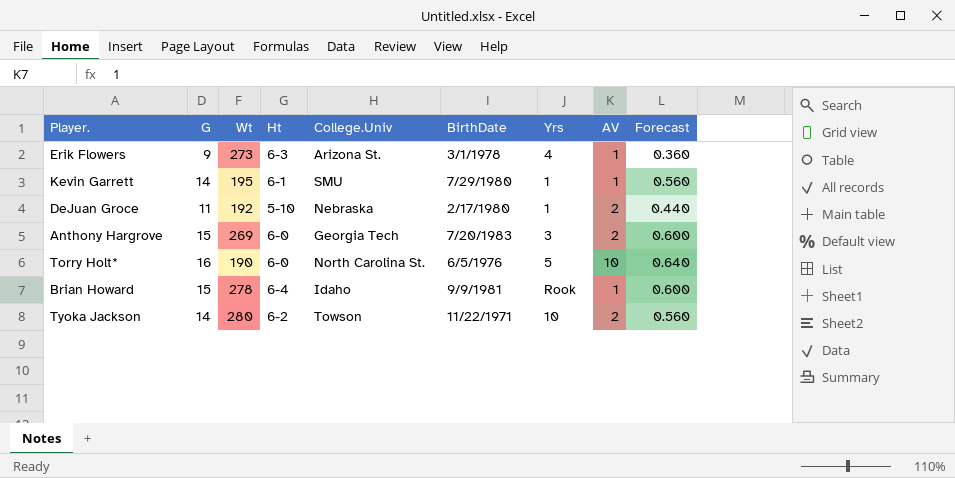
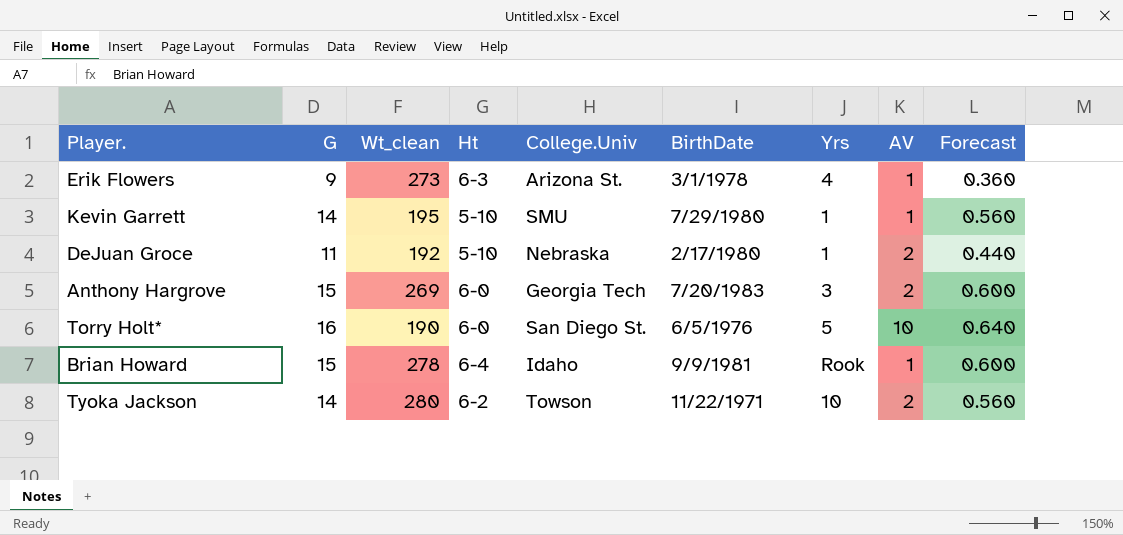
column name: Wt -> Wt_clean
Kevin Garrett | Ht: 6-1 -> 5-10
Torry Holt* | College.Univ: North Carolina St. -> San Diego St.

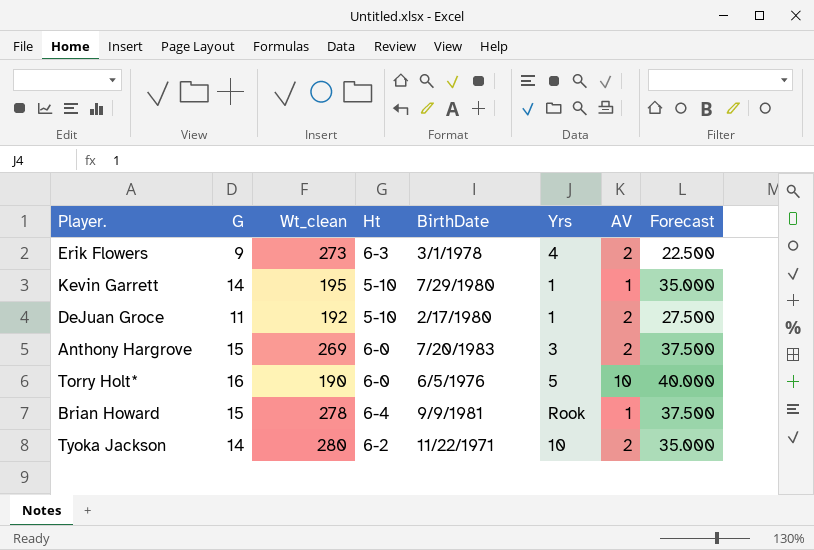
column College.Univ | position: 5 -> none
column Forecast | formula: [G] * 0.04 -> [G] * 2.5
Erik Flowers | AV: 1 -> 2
::::
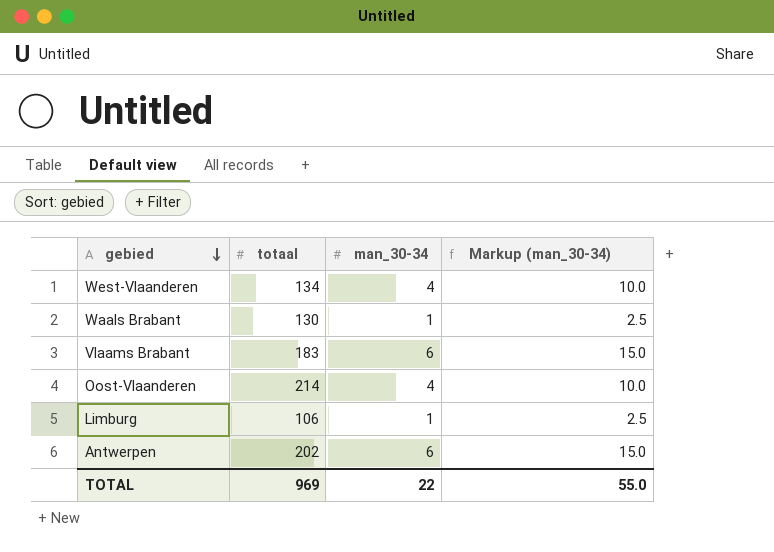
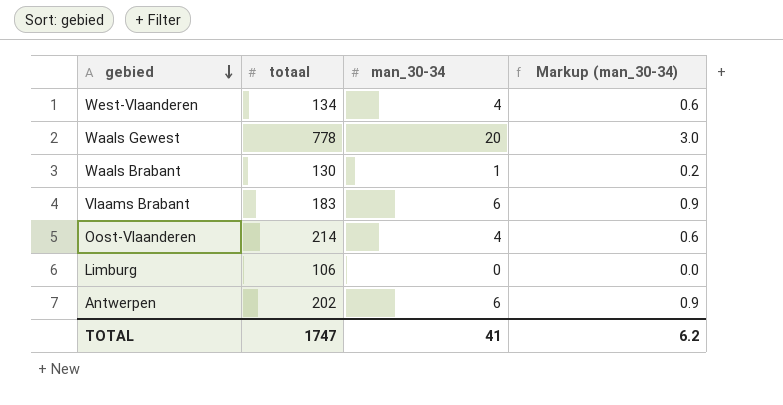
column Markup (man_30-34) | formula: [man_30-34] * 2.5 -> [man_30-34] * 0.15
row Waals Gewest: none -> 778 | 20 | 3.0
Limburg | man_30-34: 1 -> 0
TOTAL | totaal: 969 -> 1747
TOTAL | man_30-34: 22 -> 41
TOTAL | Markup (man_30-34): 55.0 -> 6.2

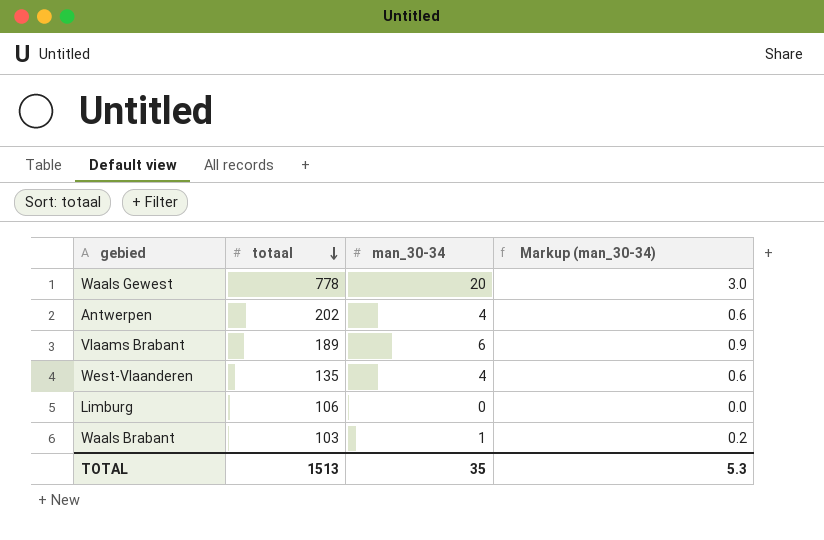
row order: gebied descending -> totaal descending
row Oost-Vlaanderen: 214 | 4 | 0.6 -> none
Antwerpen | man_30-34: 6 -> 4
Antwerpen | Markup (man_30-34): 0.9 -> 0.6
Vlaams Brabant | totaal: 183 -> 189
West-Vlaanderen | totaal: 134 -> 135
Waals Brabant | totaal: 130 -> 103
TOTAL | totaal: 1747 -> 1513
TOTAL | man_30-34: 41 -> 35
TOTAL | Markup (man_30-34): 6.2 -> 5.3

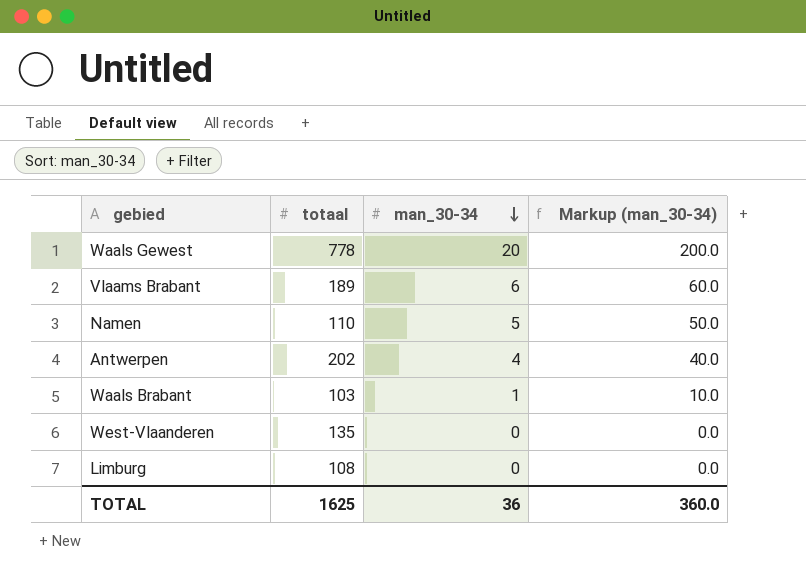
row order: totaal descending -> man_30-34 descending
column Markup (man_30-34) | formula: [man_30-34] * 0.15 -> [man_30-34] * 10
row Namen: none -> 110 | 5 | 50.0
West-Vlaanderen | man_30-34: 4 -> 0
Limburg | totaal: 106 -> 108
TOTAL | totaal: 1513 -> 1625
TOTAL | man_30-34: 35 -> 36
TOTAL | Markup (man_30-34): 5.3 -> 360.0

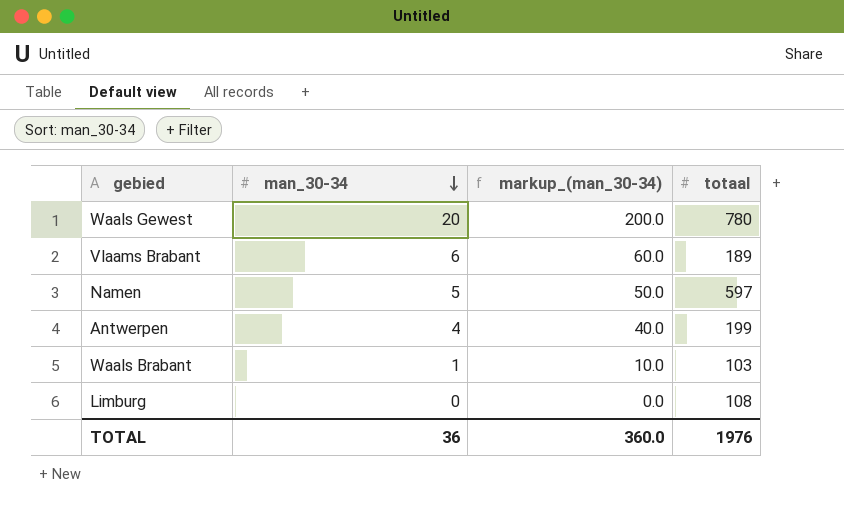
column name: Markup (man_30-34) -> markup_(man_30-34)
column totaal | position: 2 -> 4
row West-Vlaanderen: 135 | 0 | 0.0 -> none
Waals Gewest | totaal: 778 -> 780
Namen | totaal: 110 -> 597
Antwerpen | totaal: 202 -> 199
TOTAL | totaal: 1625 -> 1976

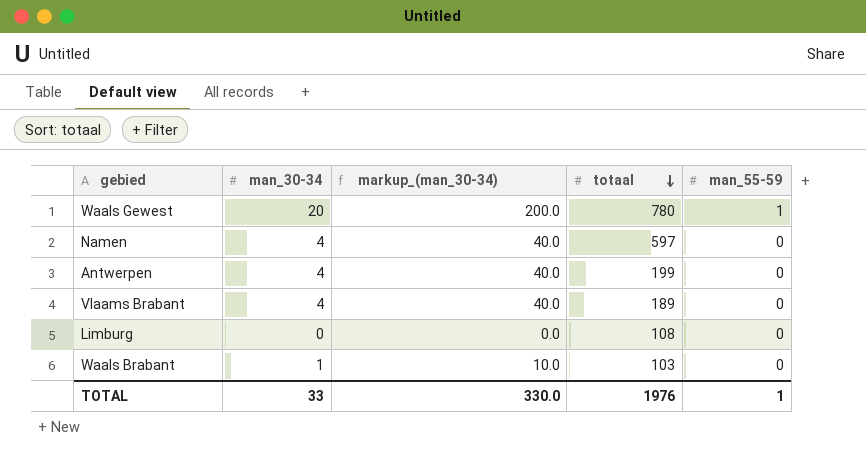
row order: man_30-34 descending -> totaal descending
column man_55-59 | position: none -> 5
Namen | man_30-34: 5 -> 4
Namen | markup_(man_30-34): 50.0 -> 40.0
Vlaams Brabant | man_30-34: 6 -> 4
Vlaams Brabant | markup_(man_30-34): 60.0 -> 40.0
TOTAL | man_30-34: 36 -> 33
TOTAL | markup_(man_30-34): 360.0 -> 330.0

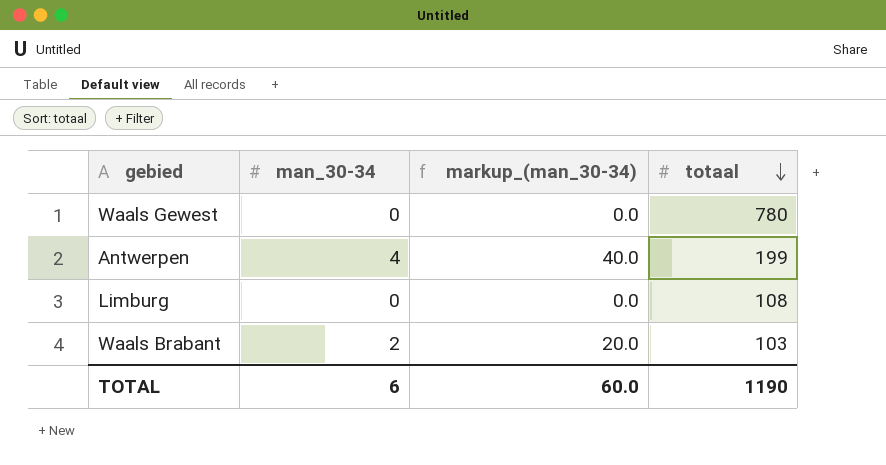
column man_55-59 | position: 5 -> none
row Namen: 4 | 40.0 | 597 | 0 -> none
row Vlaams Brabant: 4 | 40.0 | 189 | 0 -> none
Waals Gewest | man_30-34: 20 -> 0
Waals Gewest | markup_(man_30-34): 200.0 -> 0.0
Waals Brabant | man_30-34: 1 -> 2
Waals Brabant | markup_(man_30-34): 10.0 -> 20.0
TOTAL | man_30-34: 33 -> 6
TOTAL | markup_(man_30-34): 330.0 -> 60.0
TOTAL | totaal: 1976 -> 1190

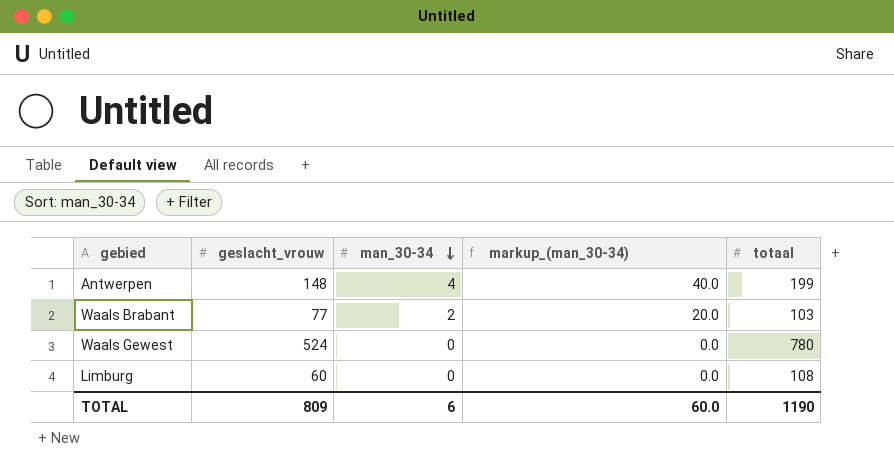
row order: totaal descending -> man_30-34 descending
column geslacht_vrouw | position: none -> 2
::::
» **To do**
Return only the stretch above from the line containing "column man_55-59 | position: none -> 5" through the line containing "column geslacht_vrouw | position: none -> 2", word for word and without pictures.

» **Answer space**
column man_55-59 | position: none -> 5
Namen | man_30-34: 5 -> 4
Namen | markup_(man_30-34): 50.0 -> 40.0
Vlaams Brabant | man_30-34: 6 -> 4
Vlaams Brabant | markup_(man_30-34): 60.0 -> 40.0
TOTAL | man_30-34: 36 -> 33
TOTAL | markup_(man_30-34): 360.0 -> 330.0

column man_55-59 | position: 5 -> none
row Namen: 4 | 40.0 | 597 | 0 -> none
row Vlaams Brabant: 4 | 40.0 | 189 | 0 -> none
Waals Gewest | man_30-34: 20 -> 0
Waals Gewest | markup_(man_30-34): 200.0 -> 0.0
Waals Brabant | man_30-34: 1 -> 2
Waals Brabant | markup_(man_30-34): 10.0 -> 20.0
TOTAL | man_30-34: 33 -> 6
TOTAL | markup_(man_30-34): 330.0 -> 60.0
TOTAL | totaal: 1976 -> 1190

row order: totaal descending -> man_30-34 descending
column geslacht_vrouw | position: none -> 2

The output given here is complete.